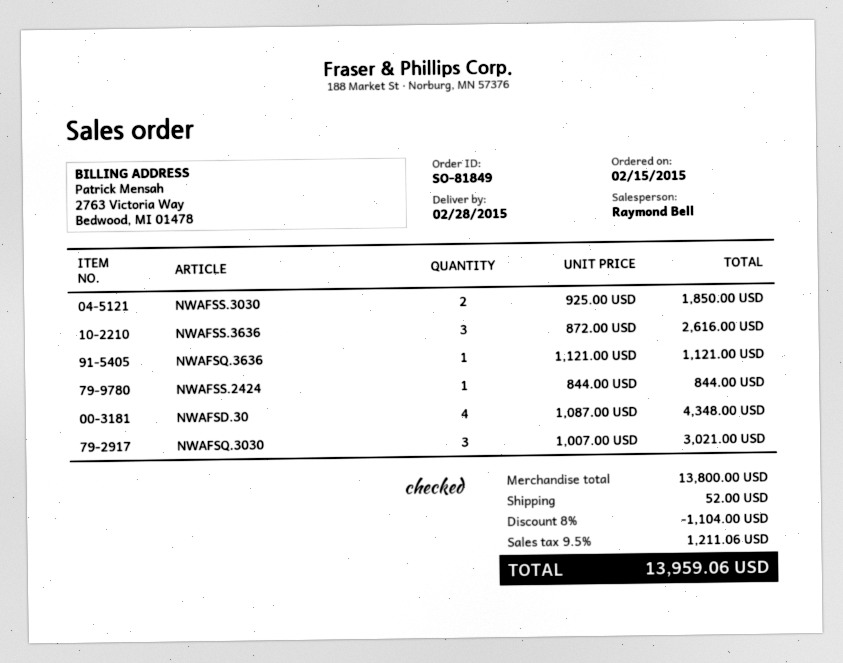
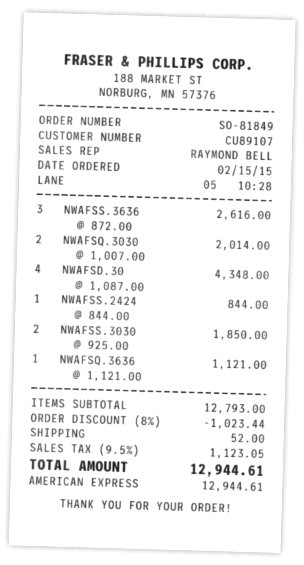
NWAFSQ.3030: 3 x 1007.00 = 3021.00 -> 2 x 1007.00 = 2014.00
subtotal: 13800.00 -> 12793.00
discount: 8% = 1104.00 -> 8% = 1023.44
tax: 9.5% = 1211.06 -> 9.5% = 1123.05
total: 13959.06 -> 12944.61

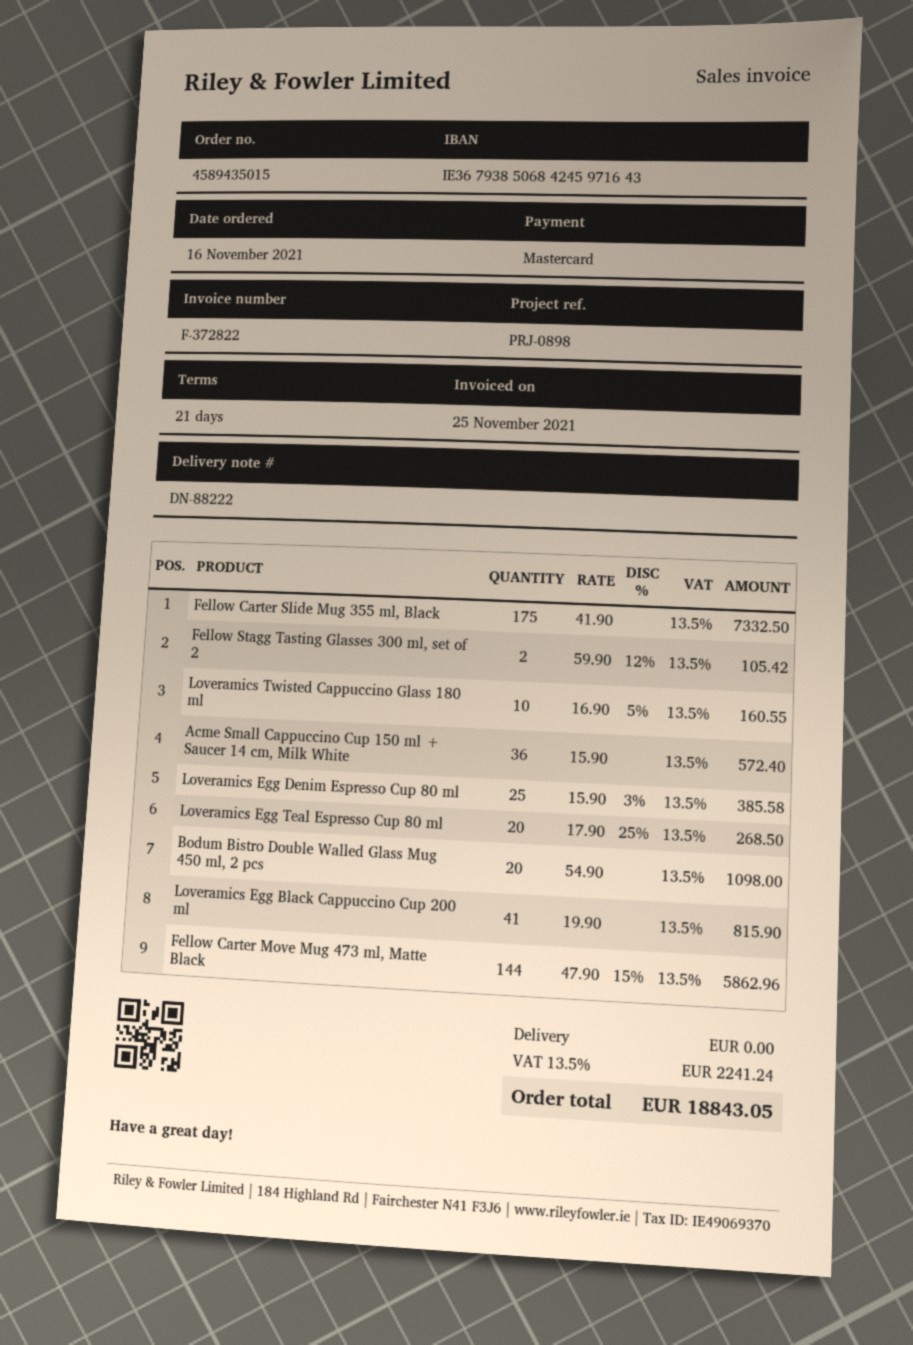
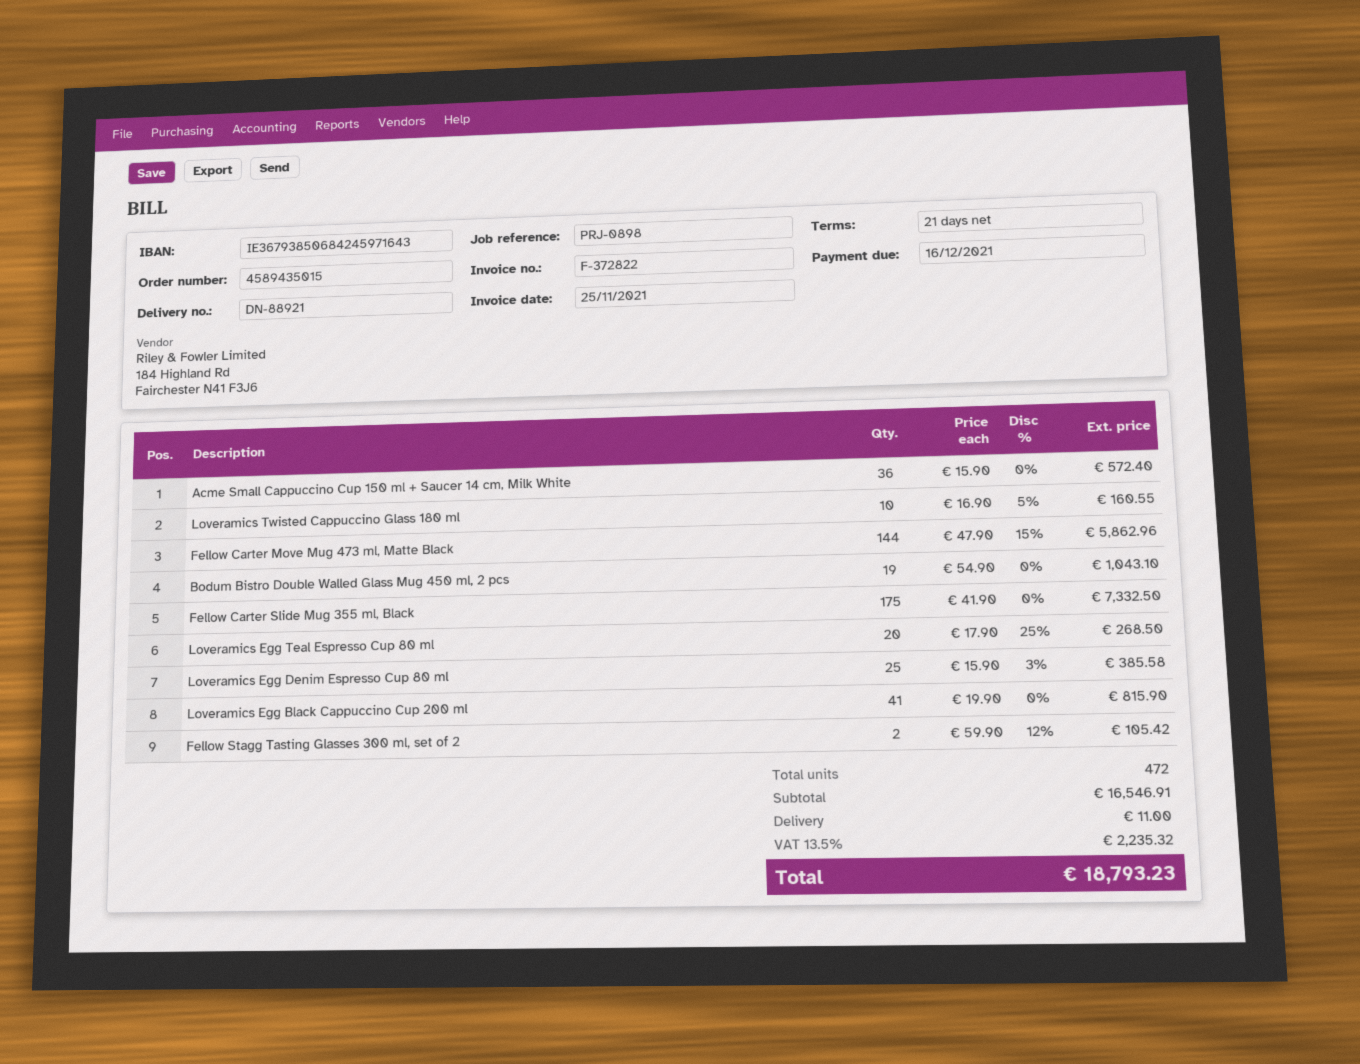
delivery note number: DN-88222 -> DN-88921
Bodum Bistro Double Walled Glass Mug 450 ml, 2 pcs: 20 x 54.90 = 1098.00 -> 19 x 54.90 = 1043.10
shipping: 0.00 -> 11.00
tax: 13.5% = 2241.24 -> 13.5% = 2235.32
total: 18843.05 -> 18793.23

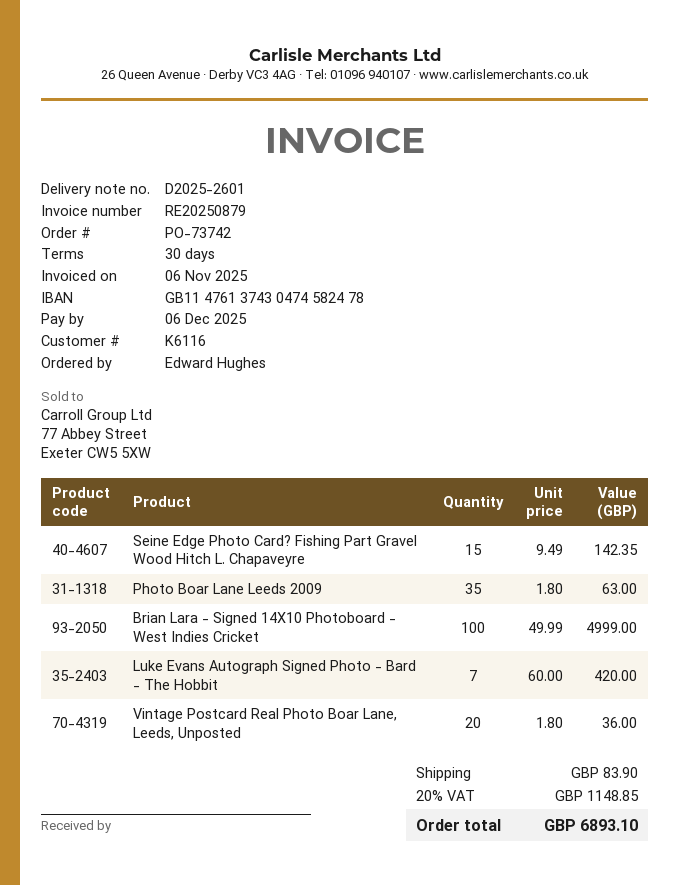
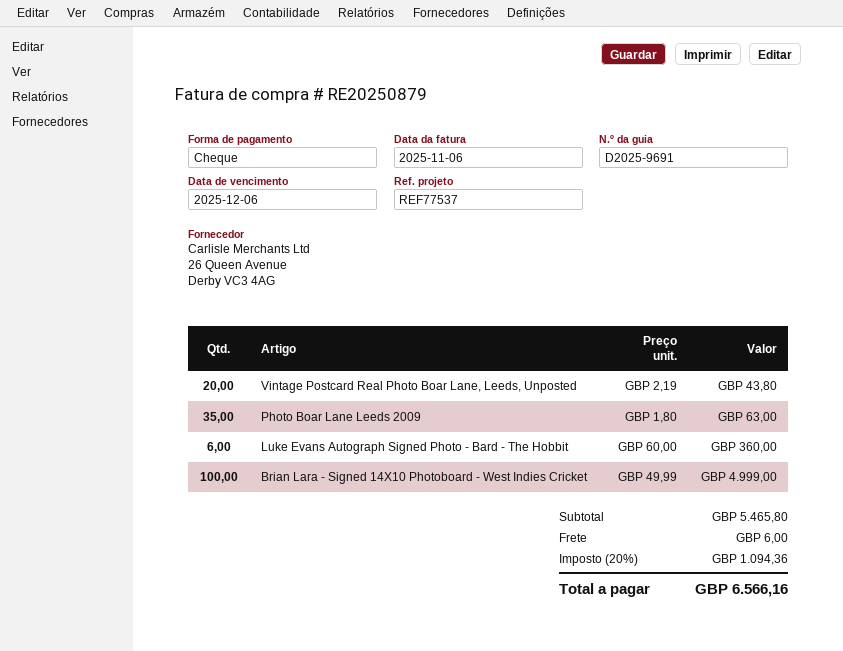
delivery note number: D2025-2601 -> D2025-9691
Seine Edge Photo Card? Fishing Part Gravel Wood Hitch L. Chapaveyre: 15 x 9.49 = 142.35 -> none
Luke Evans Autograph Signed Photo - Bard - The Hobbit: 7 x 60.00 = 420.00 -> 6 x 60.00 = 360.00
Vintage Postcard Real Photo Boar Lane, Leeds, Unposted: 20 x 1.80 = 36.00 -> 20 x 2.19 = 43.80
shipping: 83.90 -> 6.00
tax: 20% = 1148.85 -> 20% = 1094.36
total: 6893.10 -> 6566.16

BRIEF
Copy out each line of the data that includes the string "number".

YOUR RESPONSE
delivery note number: DN-88222 -> DN-88921
delivery note number: D2025-2601 -> D2025-9691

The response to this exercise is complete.